-------- Exercise inputs

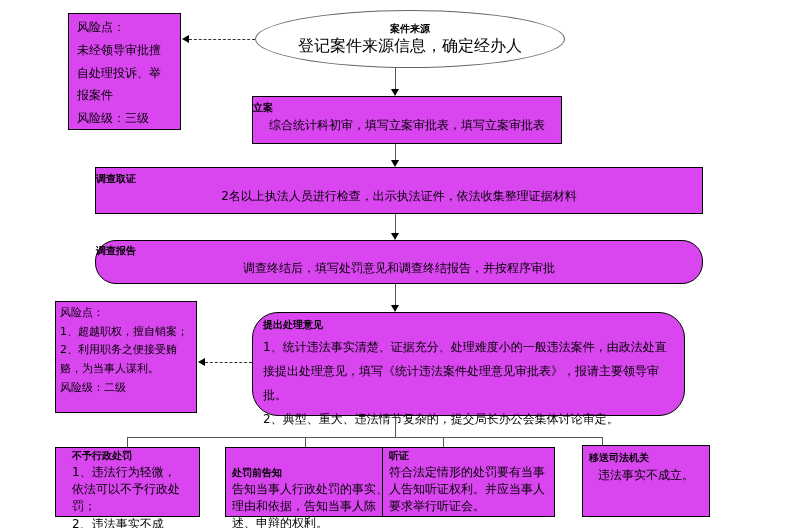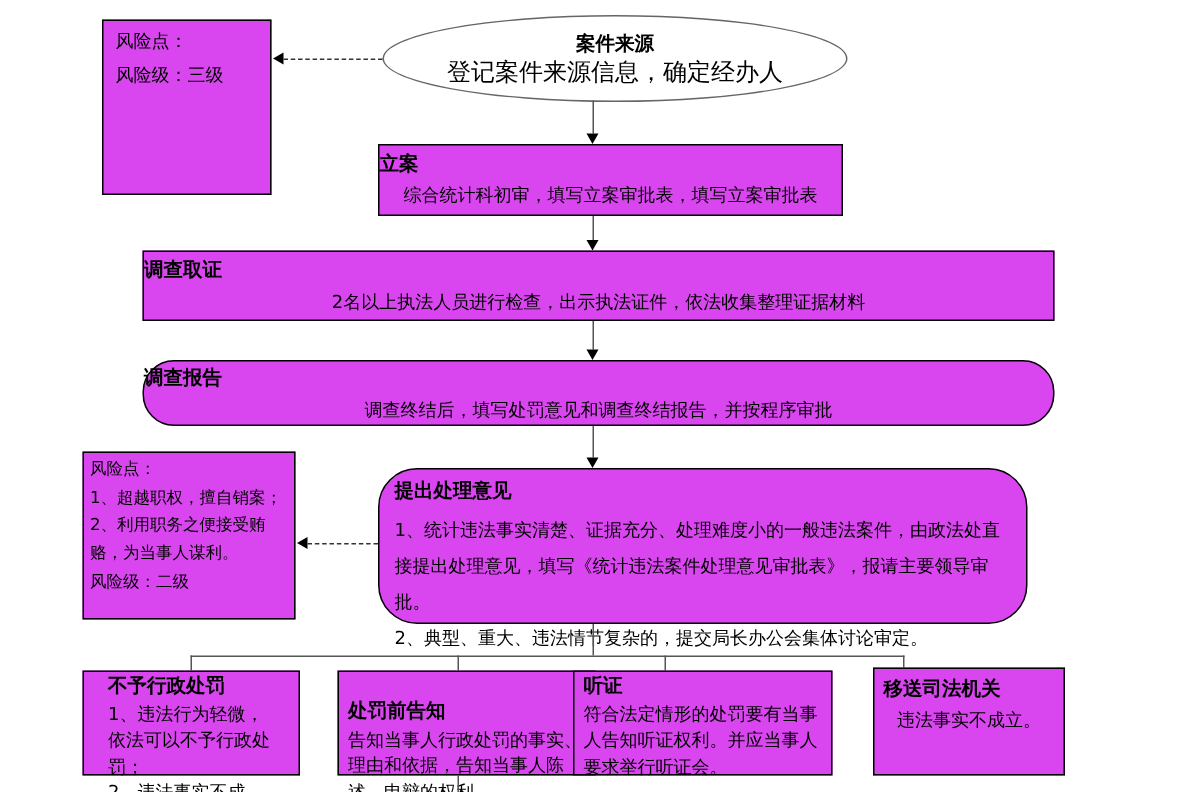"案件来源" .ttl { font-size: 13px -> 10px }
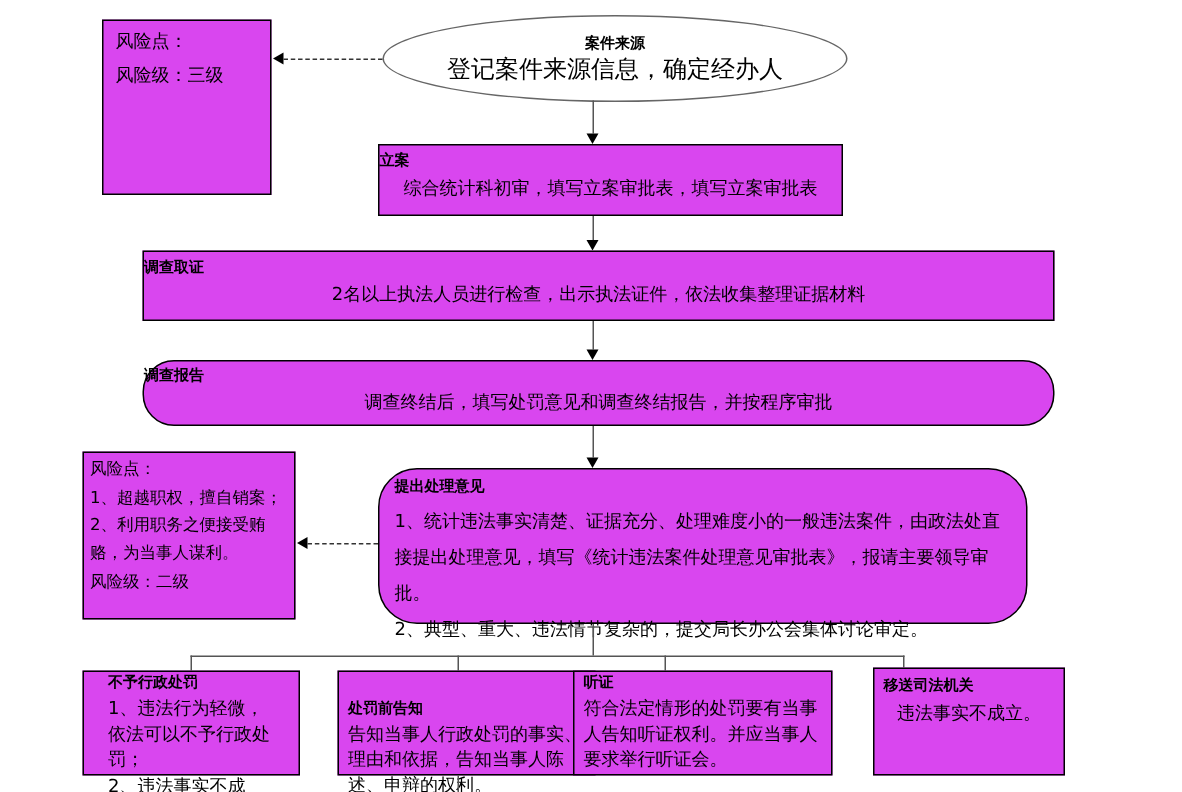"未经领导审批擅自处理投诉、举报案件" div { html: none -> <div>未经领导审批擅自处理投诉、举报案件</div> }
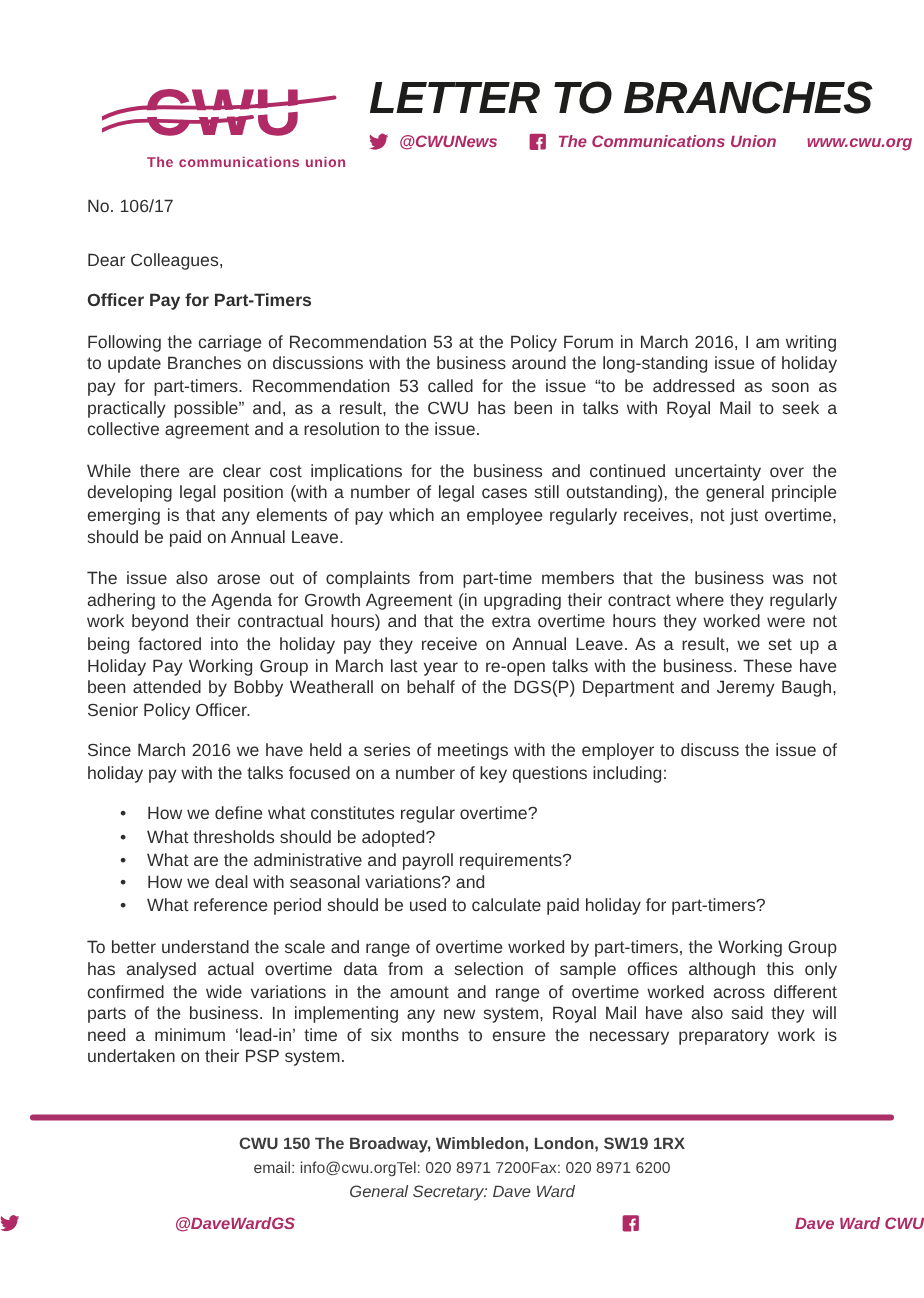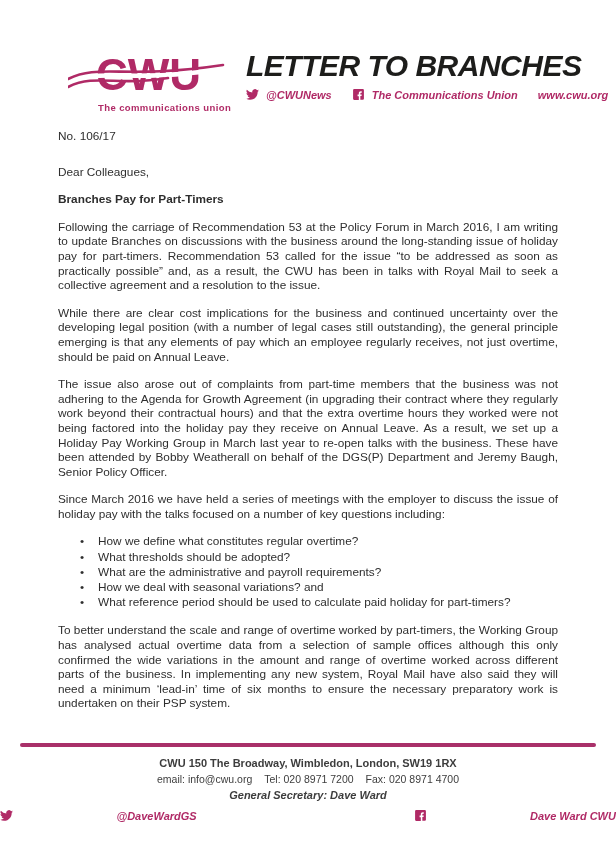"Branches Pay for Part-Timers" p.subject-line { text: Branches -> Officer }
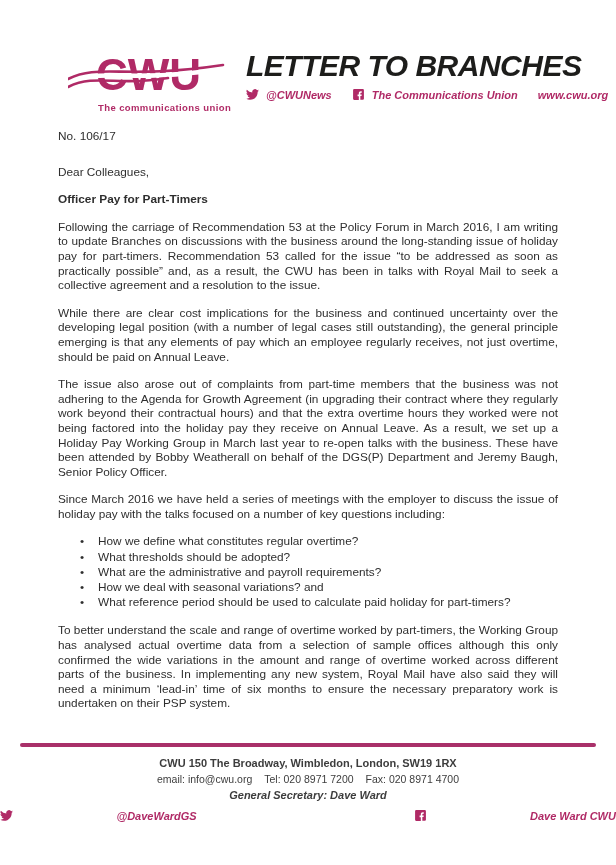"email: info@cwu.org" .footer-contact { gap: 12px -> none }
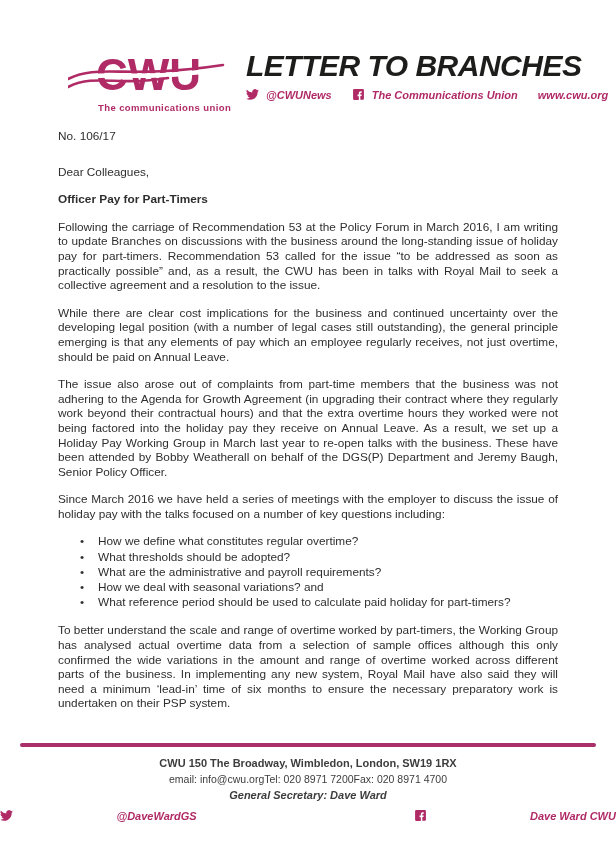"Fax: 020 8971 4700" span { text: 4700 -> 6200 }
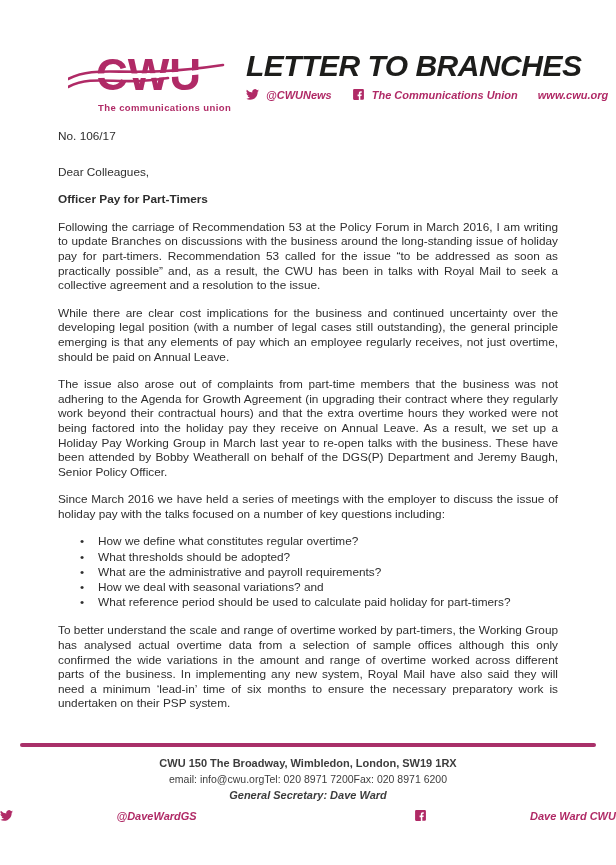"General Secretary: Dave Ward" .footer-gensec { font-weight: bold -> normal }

----------------

**What is needed:**
Please reproduce the records above exactly and leave any picture behind.

**Solution:**
"案件来源" .ttl { font-size: 13px -> 10px }
"未经领导审批擅自处理投诉、举报案件" div { html: none -> <div>未经领导审批擅自处理投诉、举报案件</div> }
"Branches Pay for Part-Timers" p.subject-line { text: Branches -> Officer }
"email: info@cwu.org" .footer-contact { gap: 12px -> none }
"Fax: 020 8971 4700" span { text: 4700 -> 6200 }
"General Secretary: Dave Ward" .footer-gensec { font-weight: bold -> normal }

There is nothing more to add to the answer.